- **Stored dataset items**:
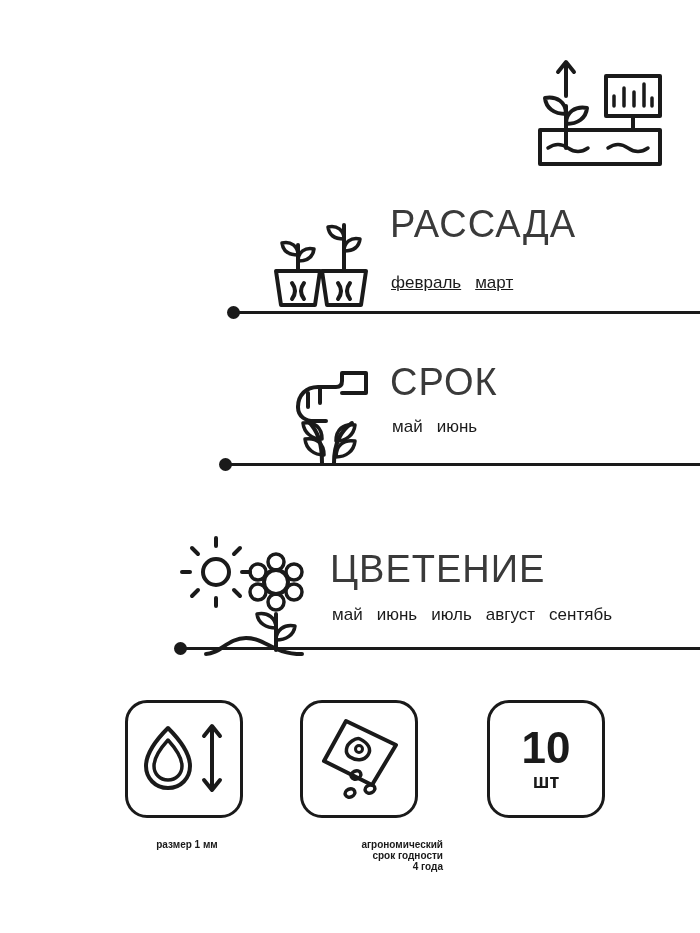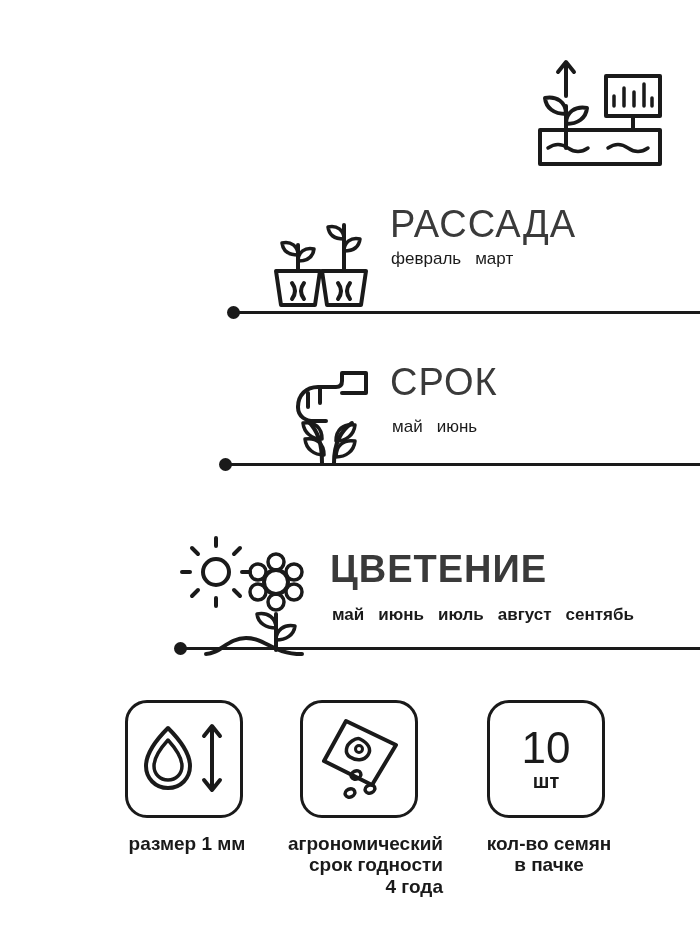"февраль март" div.stage-months { text-decoration: none -> underline; top: 64px -> 88px }
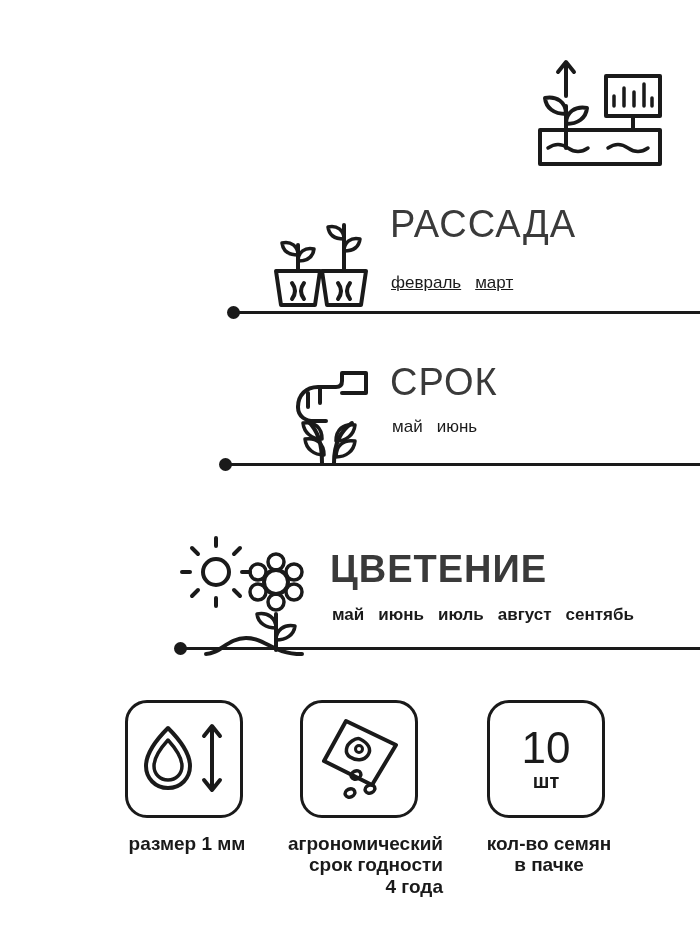"ЦВЕТЕНИЕ" div.stage { font-weight: bold -> none }
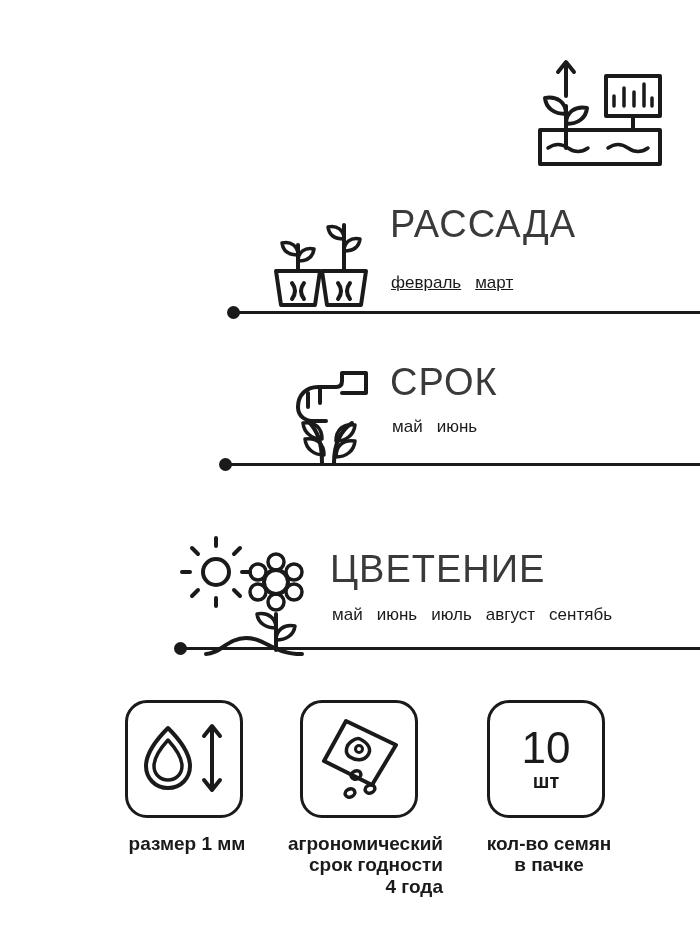"10" .count-number { font-weight: normal -> bold }
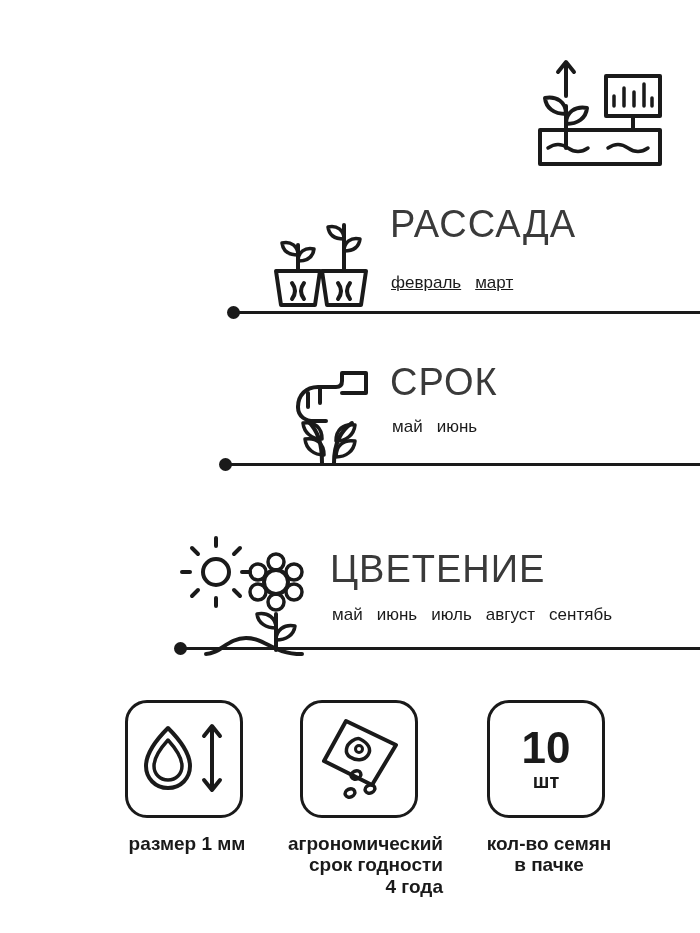"размер 1 мм" .card-caption { font-size: 19px -> 10px; margin-top: none -> 6px }
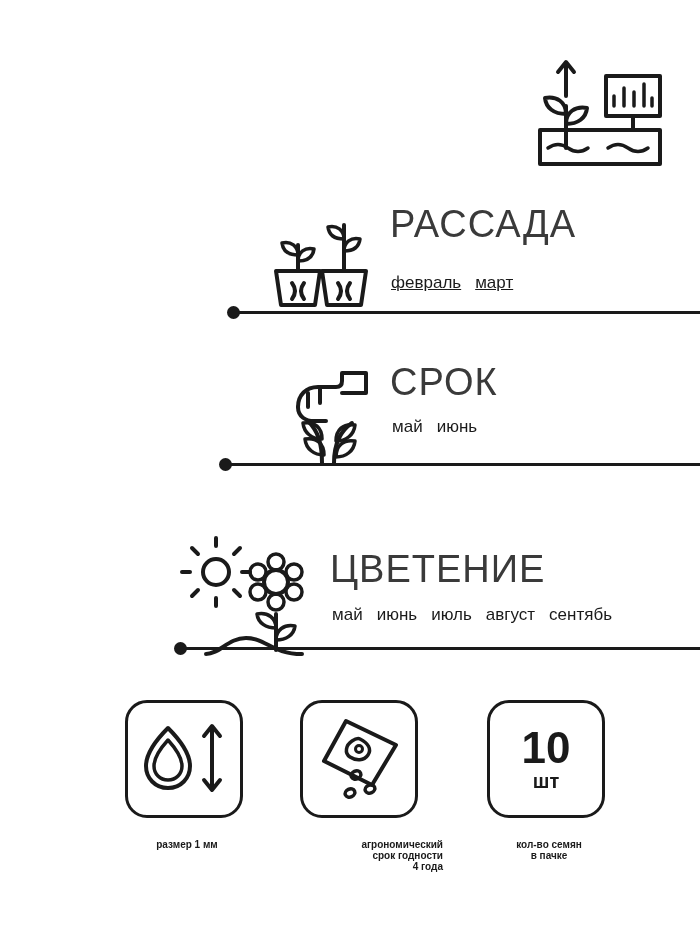"кол-во семян" div.card-caption { html: <div>кол-во семян в пачке</div> -> none }
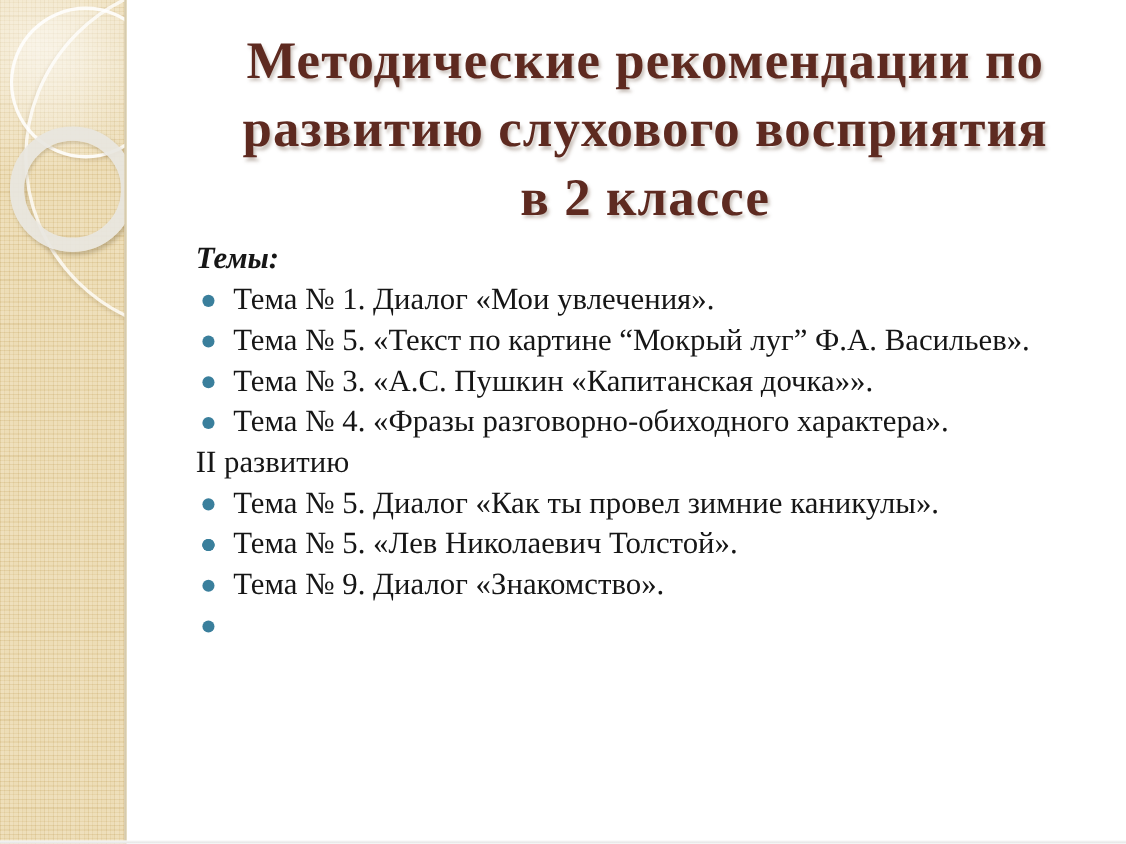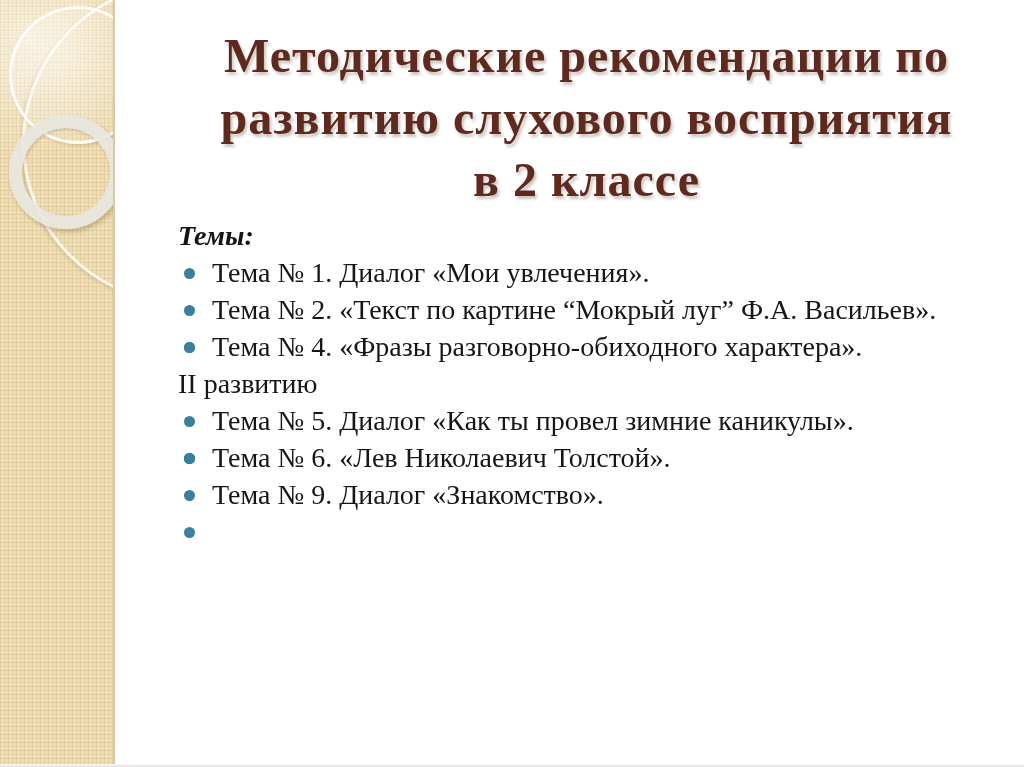"Тема № 2. «Текст по" span { text: 2 -> 5 }
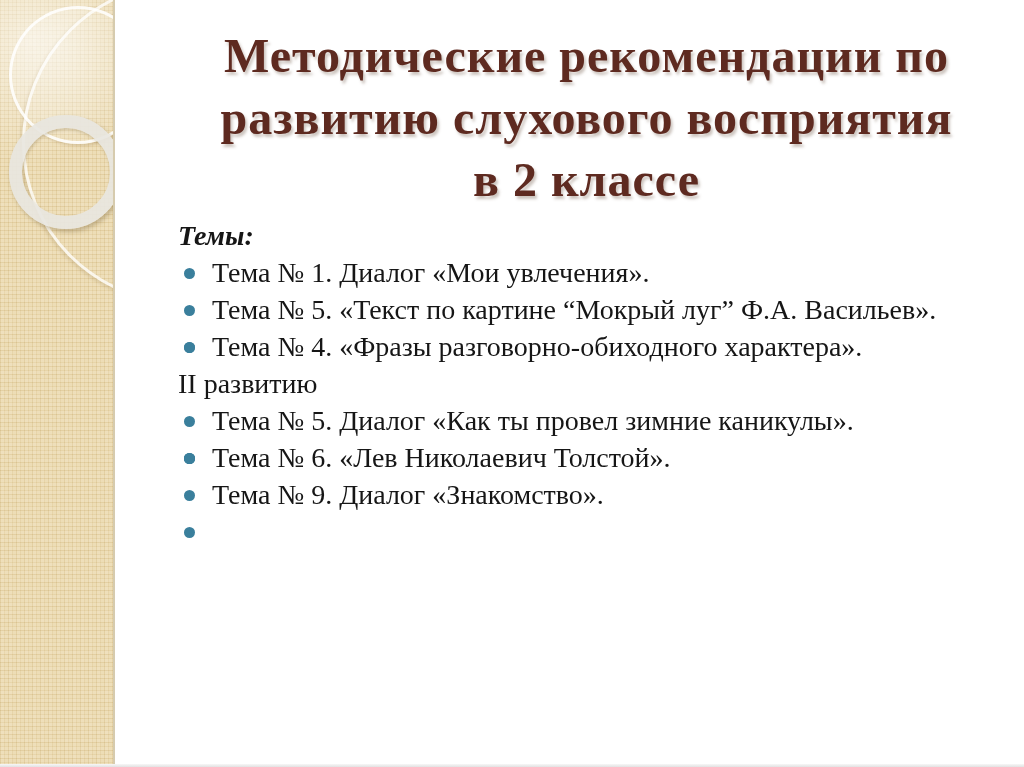"Тема № 3. «А.С. Пушкин" span { html: none -> <span>Тема № 3. «А.С. Пушкин «Капитанская дочка»».</span> }
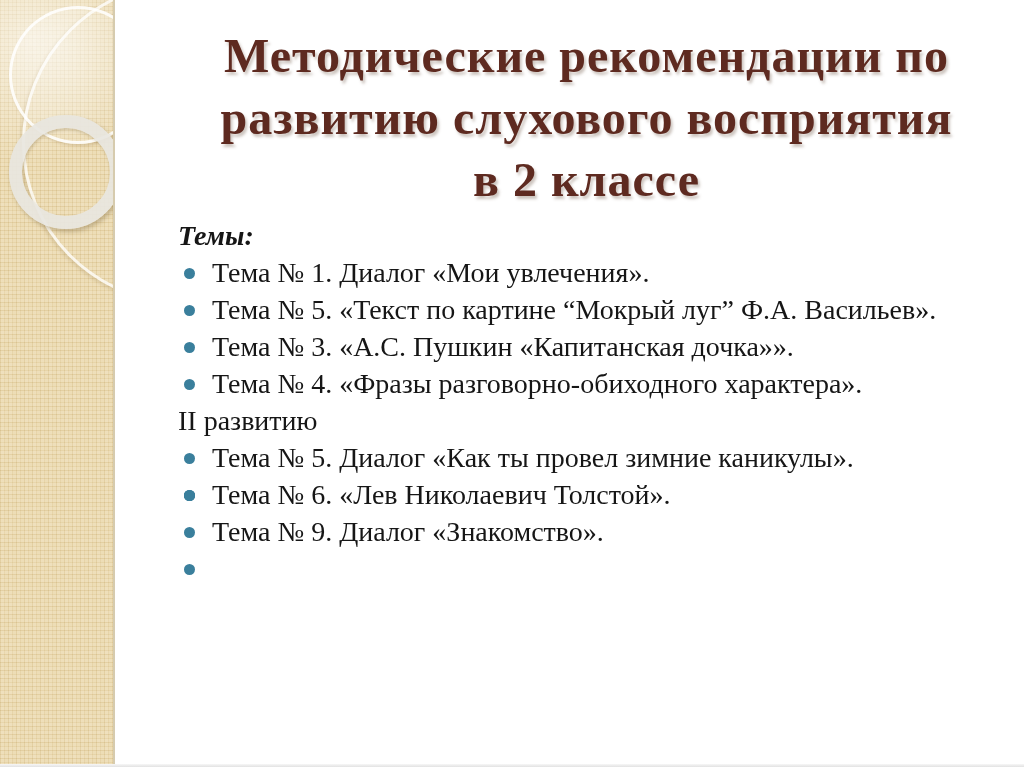"Тема № 6. «Лев Николаевич" span { text: 6 -> 5 }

- **Your task**:
Would you give again, exactly as written, the lines from the one containing "font-weight: bold ->" through the end of the records, with no pictures and no other lines?

- **Written response**:
"ЦВЕТЕНИЕ" div.stage { font-weight: bold -> none }
"10" .count-number { font-weight: normal -> bold }
"размер 1 мм" .card-caption { font-size: 19px -> 10px; margin-top: none -> 6px }
"кол-во семян" div.card-caption { html: <div>кол-во семян в пачке</div> -> none }
"Тема № 2. «Текст по" span { text: 2 -> 5 }
"Тема № 3. «А.С. Пушкин" span { html: none -> <span>Тема № 3. «А.С. Пушкин «Капитанская дочка»».</span> }
"Тема № 6. «Лев Николаевич" span { text: 6 -> 5 }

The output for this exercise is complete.